Il Campobasso avrà il supporto di oltre cinquecento tifosi al seguito. Sarà la solita migrazione in massa dal Molise come accaduto in tante trasferte del girone B molto impegnative dal punto di vista kilometrico.
La penultima giornata di campionato non vedrà solo l’esodo dei tifosi del Campobasso dal Molise all’Umbria ma anche di quelli dell’Arezzo fino al versante adriatico destinazione Pineto. La B potrebbe essere ad un passo. Anche qui cinquecento aretini in viaggio verso Pineto. Il tutto mentre l’Ascoli si prepara ad ospitare il Guidonia già salvo.

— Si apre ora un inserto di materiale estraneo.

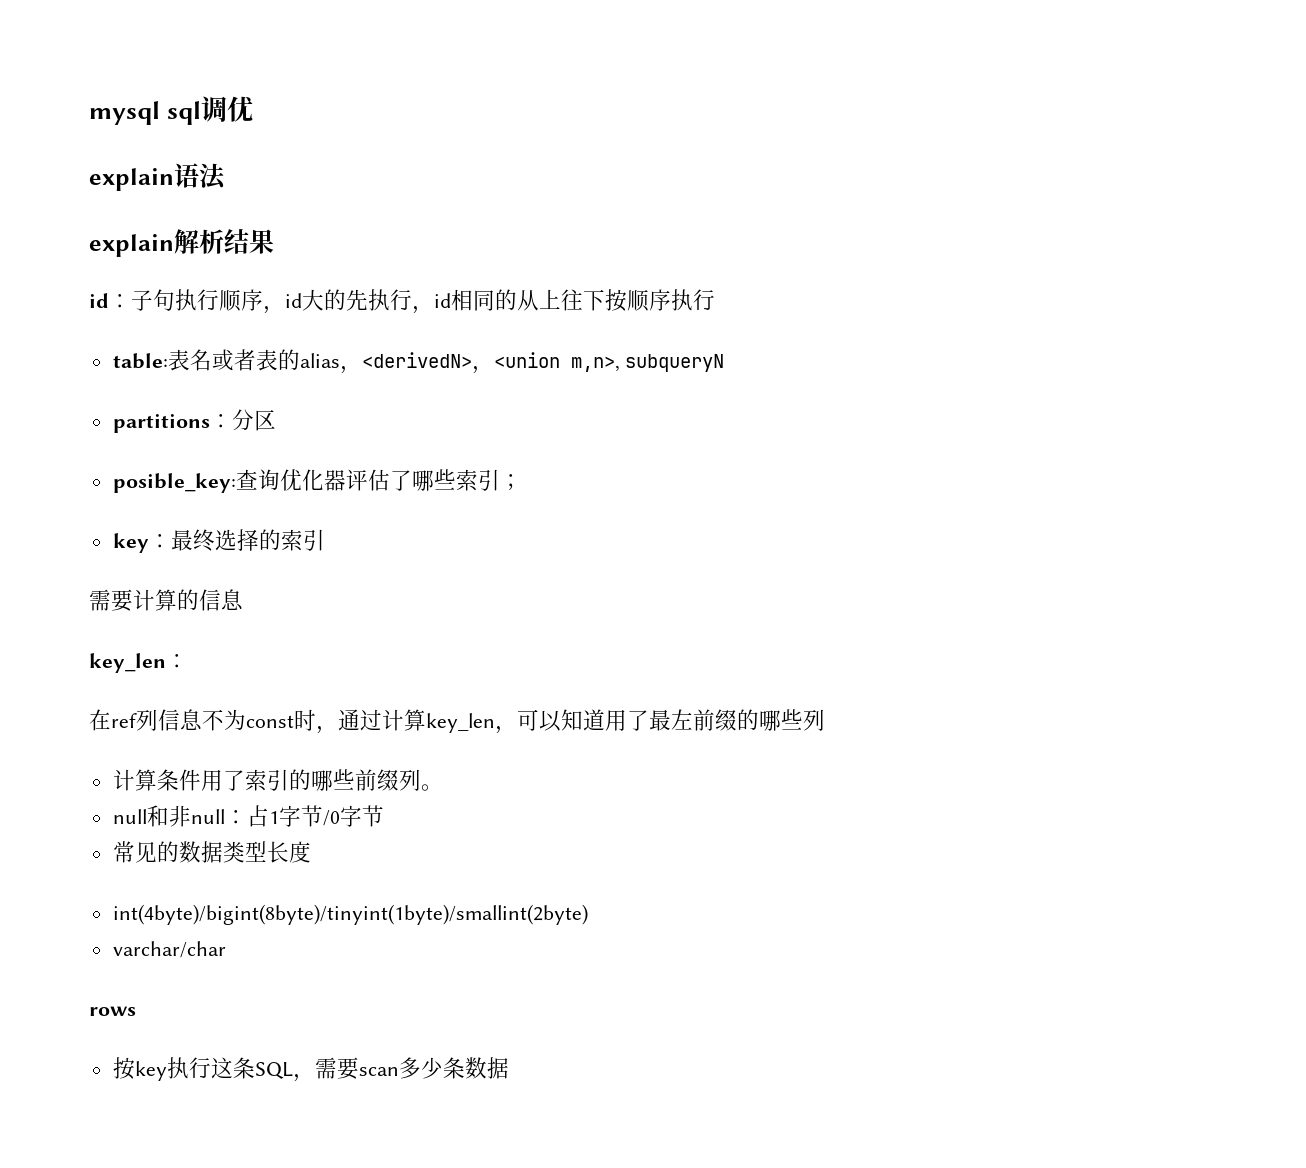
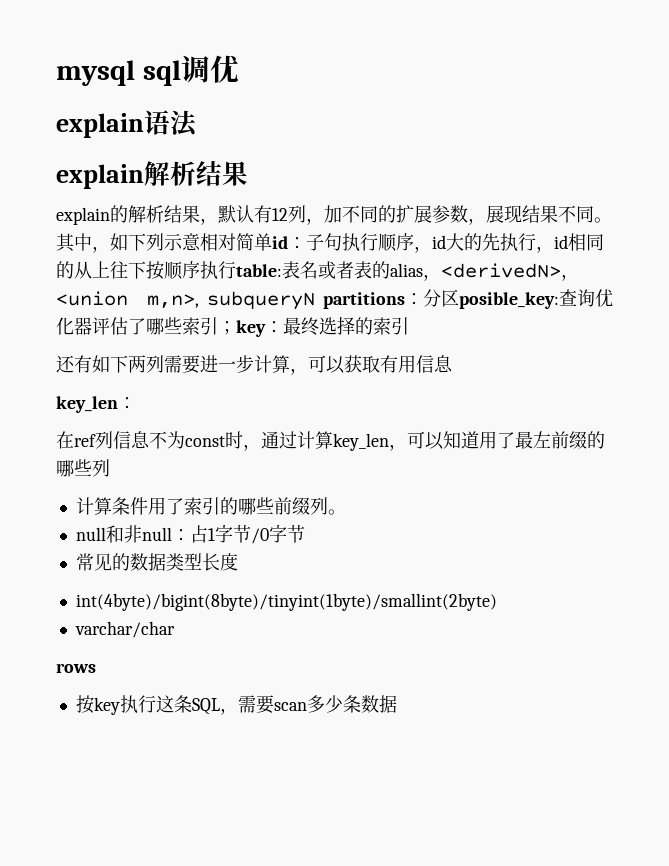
- id：子句执行顺序，id大的先执行，id相同的从上往下按顺序执行
- table:表名或者表的alias，<derivedN>，<union m,n>, subqueryN
- partitions：分区
- posible_key:查询优化器评估了哪些索引；
- key：最终选择的索引
+ explain的解析结果，默认有12列，加不同的扩展参数，展现结果不同。其中，如下列示意相对简单id：子句执行顺序，id大的先执行，id相同的从上往下按顺序执行table:表名或者表的alias，<derivedN>，<union m,n>, subqueryN partitions：分区posible_key:查询优化器评估了哪些索引；key：最终选择的索引
- 需要计算的信息
+ 还有如下两列需要进一步计算，可以获取有用信息

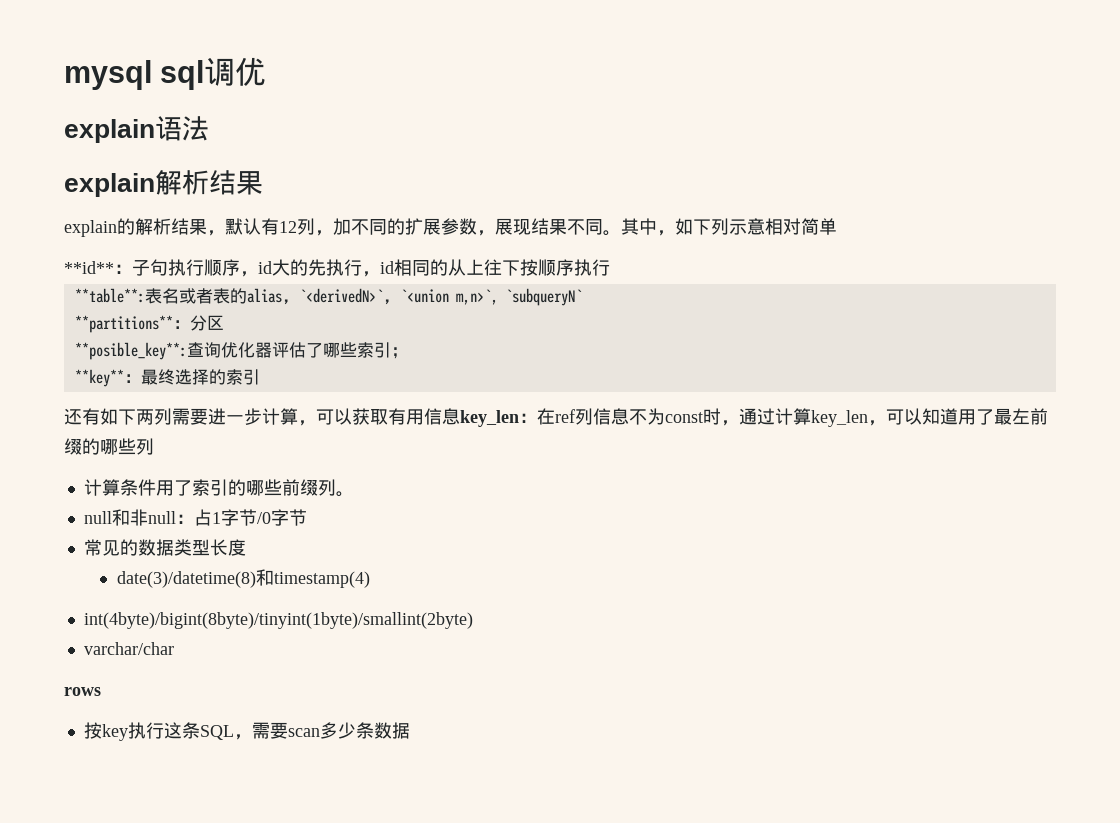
- 其中，如下列示意相对简单id：子句执行顺序，id大的先执行，id相同的从上往下按顺序执行table:表名或者表的alias，<derivedN>，<union m,n>, subqueryN partitions：分区posible_key:查询优化器评估了哪些索引；key：最终选择的索引
+ 其中，如下列示意相对简单
+ **id**：子句执行顺序，id大的先执行，id相同的从上往下按顺序执行
+ **table**:表名或者表的alias，`<derivedN>`，`<union m,n>`, `subqueryN`
+ **partitions**：分区
+ **posible_key**:查询优化器评估了哪些索引；
+ **key**：最终选择的索引
- 还有如下两列需要进一步计算，可以获取有用信息
- key_len：
- 在ref列信息不为const时，通过计算key_len，可以知道用了最左前缀的哪些列
+ 还有如下两列需要进一步计算，可以获取有用信息key_len：在ref列信息不为const时，通过计算key_len，可以知道用了最左前缀的哪些列
+ date(3)/datetime(8)和timestamp(4)

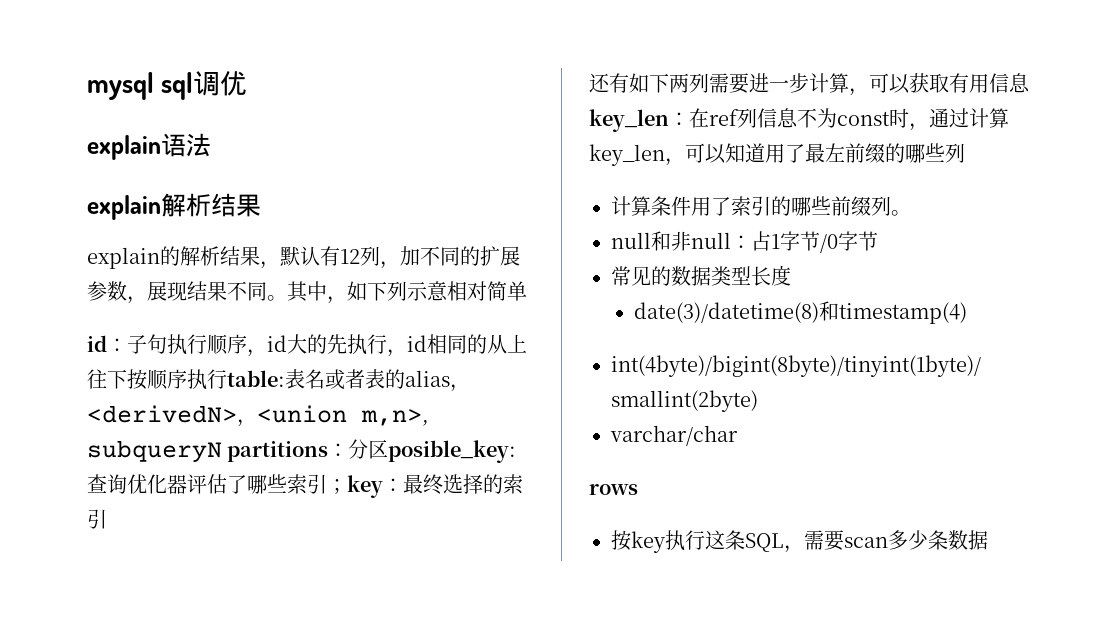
- **id**：子句执行顺序，id大的先执行，id相同的从上往下按顺序执行
- **table**:表名或者表的alias，`<derivedN>`，`<union m,n>`, `subqueryN`
- **partitions**：分区
- **posible_key**:查询优化器评估了哪些索引；
- **key**：最终选择的索引
+ id：子句执行顺序，id大的先执行，id相同的从上往下按顺序执行table:表名或者表的alias，<derivedN>，<union m,n>, subqueryN partitions：分区posible_key:查询优化器评估了哪些索引；key：最终选择的索引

C’è il campo e l’extra campo: la Ternana è riuscita ad evitare la liquidazione volontaria. Si procederà da oggi fino a quella giudiziale che potrebbe protrarre la vita della società fino all’estate sotto la superivisione di un curatore nominato dal tribunale di Terni. Attraverso questa strada, si evita la riscrittrua della classifica e si salva in qualche maniera l’aspetto sportivo. La Ternana ha ripreso ad allenarsi, domani giocherà a Bra, completerà il campionato e disputerà i play off. Anche se, dopo un secolo di storia celebrato nel 2025, la vita della società è davvero appesa ad un filo.